Echeveria 2 and Echeveria 3
This 12x16 oil on panel is Echeveria 2. 
This 12x16 oil on panel is Echeveria 3.

These siblings grew up together in the same garden. As I painted them simultaneously I became a little worried about the family relations. It seemed early on that the big sister, Echeveria 2, was very outgoing and assertive, with a "look at me" streak a mile wide. Her quiet little sister, Echeveria 3, was so retiring that I foresaw problems in their future.

Imagine my delight when I found that they had found balance when I wrapped up the paintings. Instead of becoming bossy and domineering, #2 had mellowed with age, while still retaining her beautiful depth and range, and her dramatic flare.

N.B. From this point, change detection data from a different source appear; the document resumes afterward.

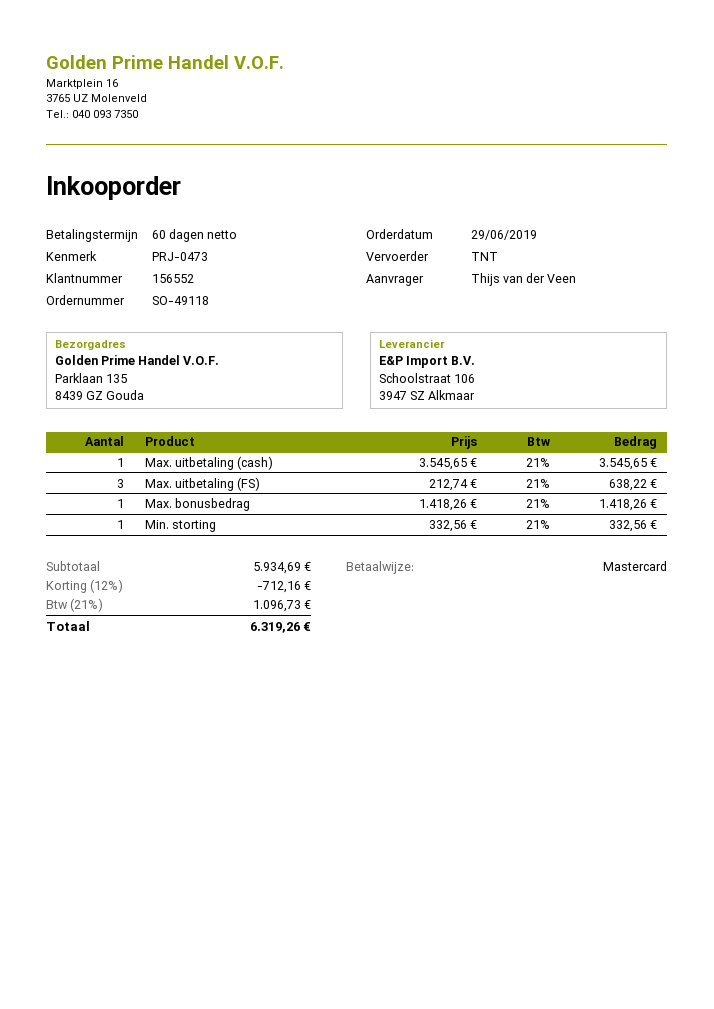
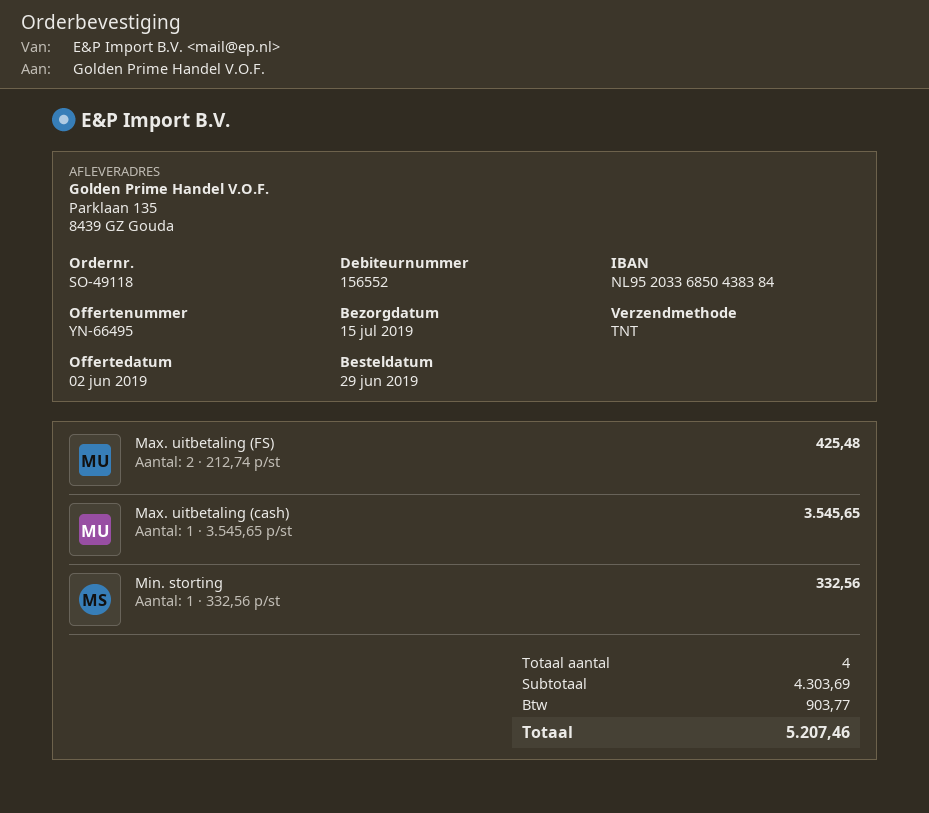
Max. uitbetaling (FS): 3 x 212.74 = 638.22 -> 2 x 212.74 = 425.48
Max. bonusbedrag: 1 x 1418.26 = 1418.26 -> none
subtotal: 5934.69 -> 4303.69
discount: 12% = 712.16 -> none
tax: 1096.73 -> 903.77
total: 6319.26 -> 5207.46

Mousy #3 had come into her own with the passage of time ( and brush) and surprised us all when she applied her bold lipstick.

Tonal under painting for #2

#2's bold teen years

Tonal underpainting for #3
#3's quiet phase

OK, perhaps I'm spending a little too much time alone.

Trio of paintings all about pattern

This trio of 11x14 oils on panel are all patterns that I found in plant material. I worked on them in unison and they are an interesting little tribe.

Close Quarters is a close up on a plant that I found on the fringe of a parking lot. It's soft leaves crowded together in a beautiful tangle that I couldn't resist.

Palm Herringbone is the beautiful wreckage of past seasons. The muscular base of old fronds ring the trunk in a dapper herringbone.

Blue Agave 1 gets lost in the giant arms of an agave I saw at my beloved Lotusland (see former posts for more praises of Madam Ganna Walska's extraordinary creation).

Now can I paint something simpler? Perhaps not monochromatic? Fewer thorns, hairs and twists and turns? Please?